■ WORK ORDER
Pictures aside, repeat every record below exactly.

■ LISTED RECORDS
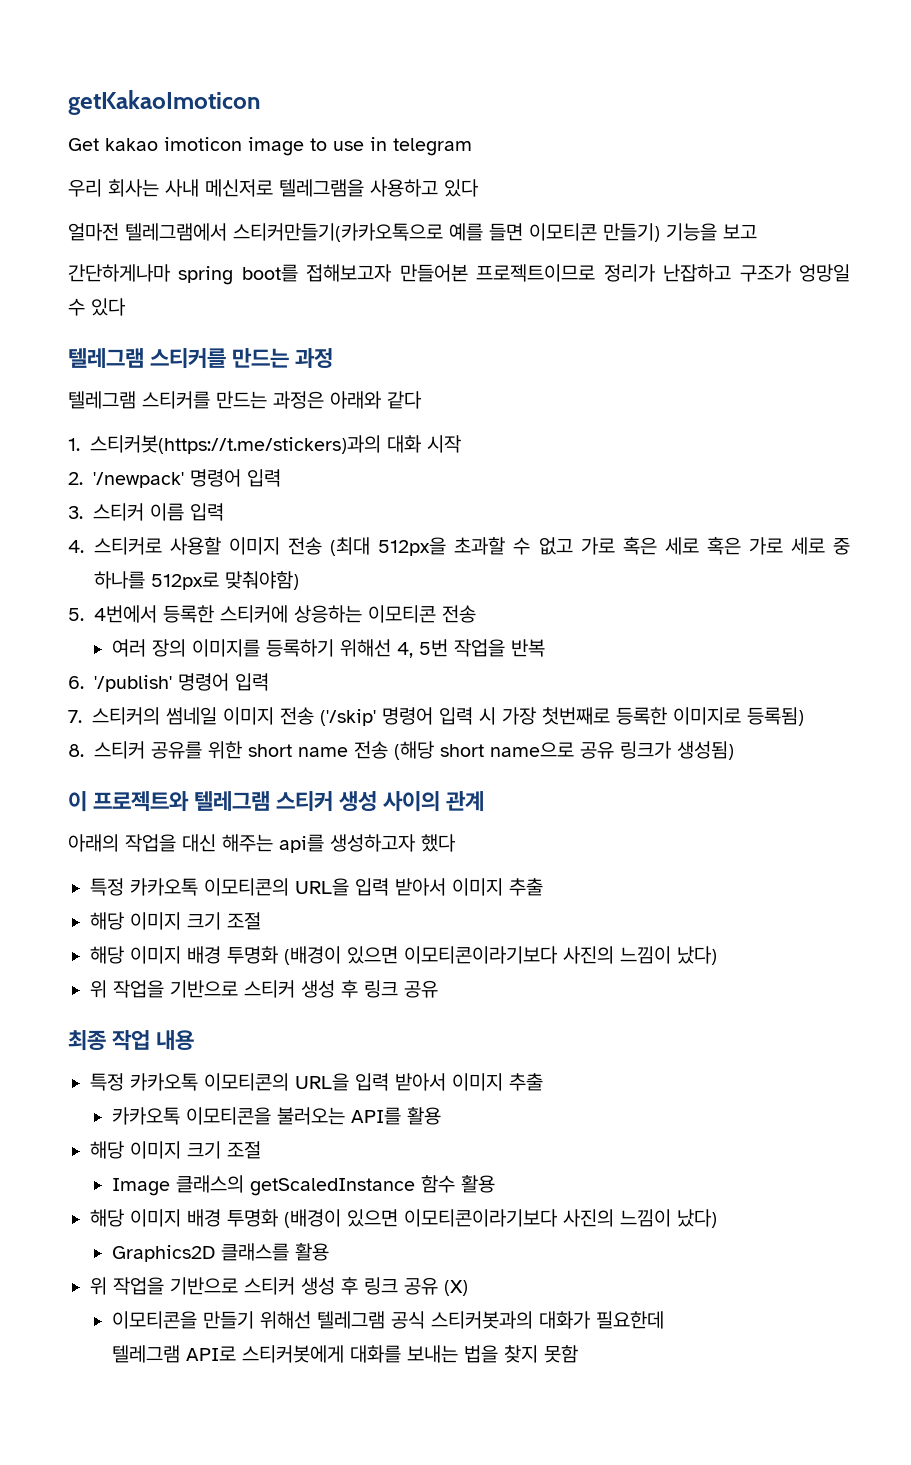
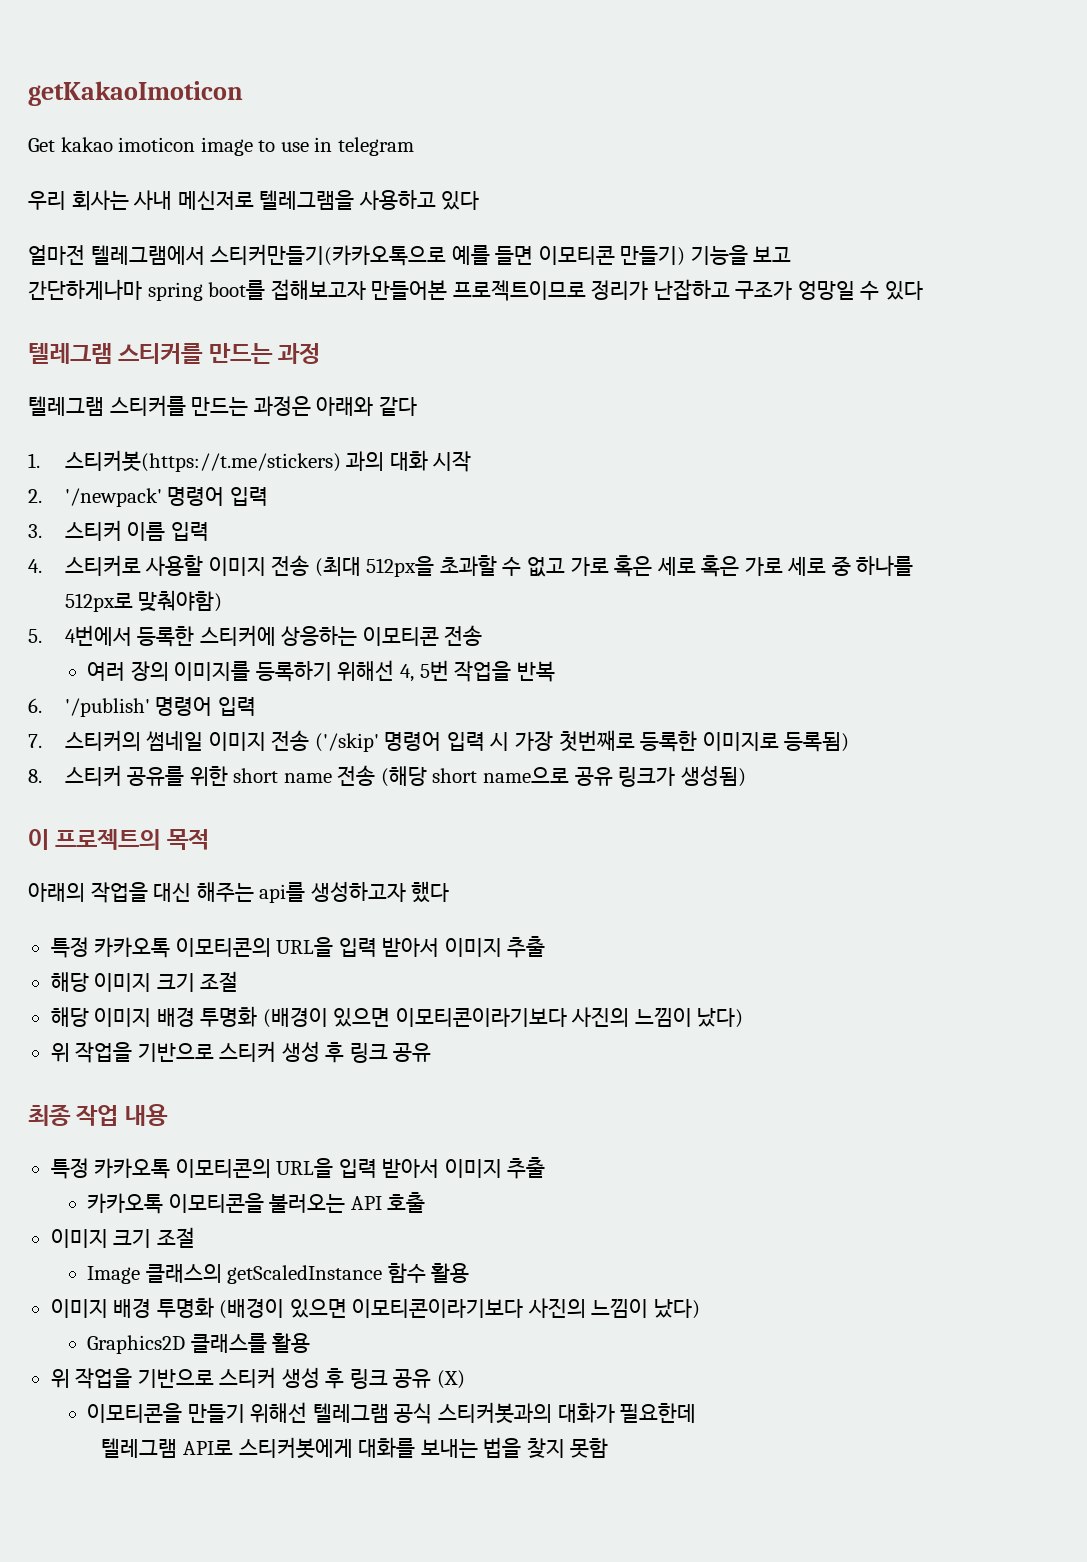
[90,435,382,454] 스티커봇(https://t.me/stickers)과의 -> [64,450,385,472] 스티커봇(https://t.me/stickers) 과의
[93,791,485,812] 프로젝트와 텔레그램 스티커 생성 사이의 관계 -> [55,829,209,850] 프로젝트의 목적
[351,1107,442,1125] [90,1141,124,1159] API를 활용 // 해당 -> [350,1192,426,1213] API 호출 //
[90,1209,124,1227] 해당 -> (470, 1273) none

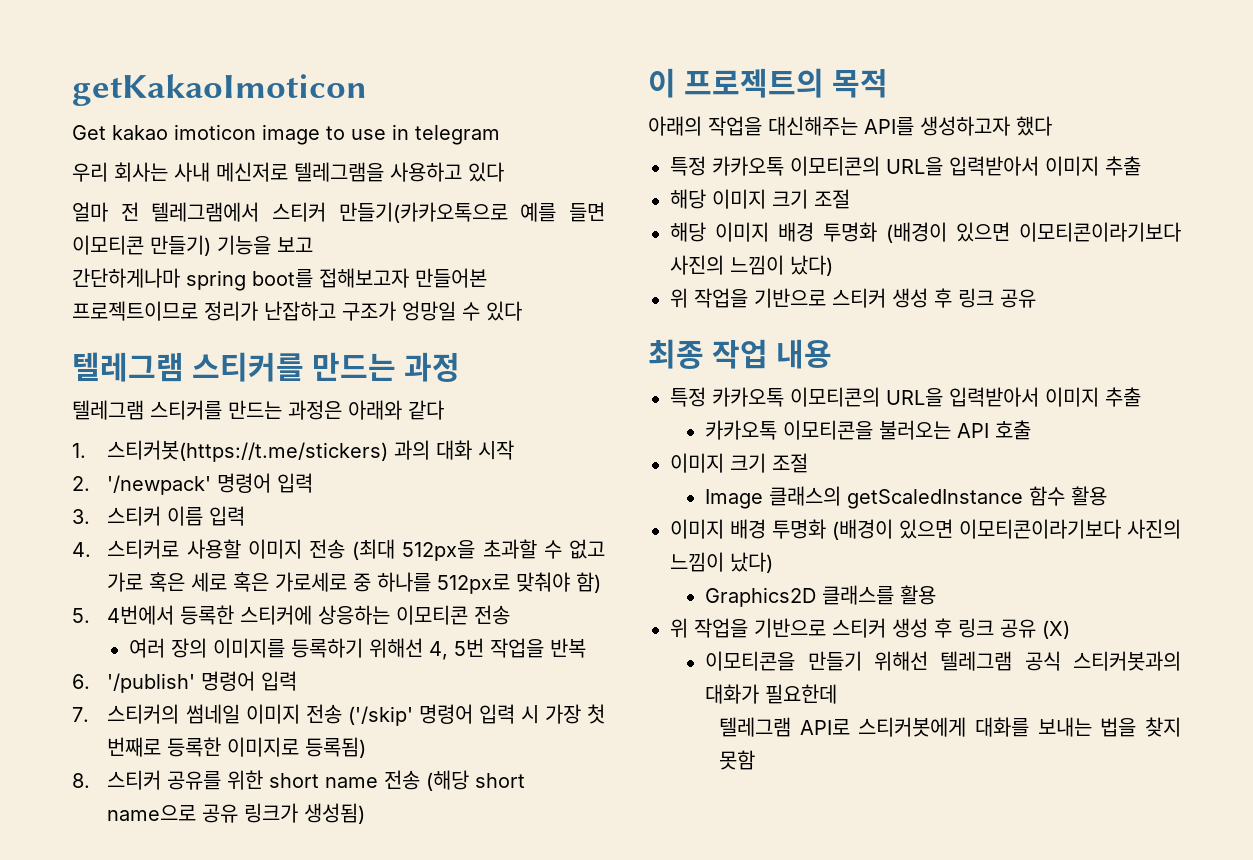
[28,244,447,266] 얼마전 텔레그램에서 스티커만들기(카카오톡으로 -> [72,202,508,223] 얼마 전 텔레그램에서 스티커 만들기(카카오톡으로
[744,556,827,576] 가로 세로 -> [275,572,348,592] 가로세로
[138,590,223,612] 맞춰야함) -> [516,572,602,593] 맞춰야 함)
[558,730,635,751] 첫번째로 -> [587,704,606,724] [107,737,162,757] 첫 번째로
[153,882,306,903] 대신 해주는 api를 -> [768,116,914,136] 대신해주는 API를
[338,937,440,957] 입력 받아서 -> [949,156,1039,176] 입력받아서
[338,1158,440,1178] 입력 받아서 -> [949,387,1039,407] 입력받아서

■ OUTPUT BELOW
[90,435,382,454] 스티커봇(https://t.me/stickers)과의 -> [64,450,385,472] 스티커봇(https://t.me/stickers) 과의
[93,791,485,812] 프로젝트와 텔레그램 스티커 생성 사이의 관계 -> [55,829,209,850] 프로젝트의 목적
[351,1107,442,1125] [90,1141,124,1159] API를 활용 // 해당 -> [350,1192,426,1213] API 호출 //
[90,1209,124,1227] 해당 -> (470, 1273) none

[28,244,447,266] 얼마전 텔레그램에서 스티커만들기(카카오톡으로 -> [72,202,508,223] 얼마 전 텔레그램에서 스티커 만들기(카카오톡으로
[744,556,827,576] 가로 세로 -> [275,572,348,592] 가로세로
[138,590,223,612] 맞춰야함) -> [516,572,602,593] 맞춰야 함)
[558,730,635,751] 첫번째로 -> [587,704,606,724] [107,737,162,757] 첫 번째로
[153,882,306,903] 대신 해주는 api를 -> [768,116,914,136] 대신해주는 API를
[338,937,440,957] 입력 받아서 -> [949,156,1039,176] 입력받아서
[338,1158,440,1178] 입력 받아서 -> [949,387,1039,407] 입력받아서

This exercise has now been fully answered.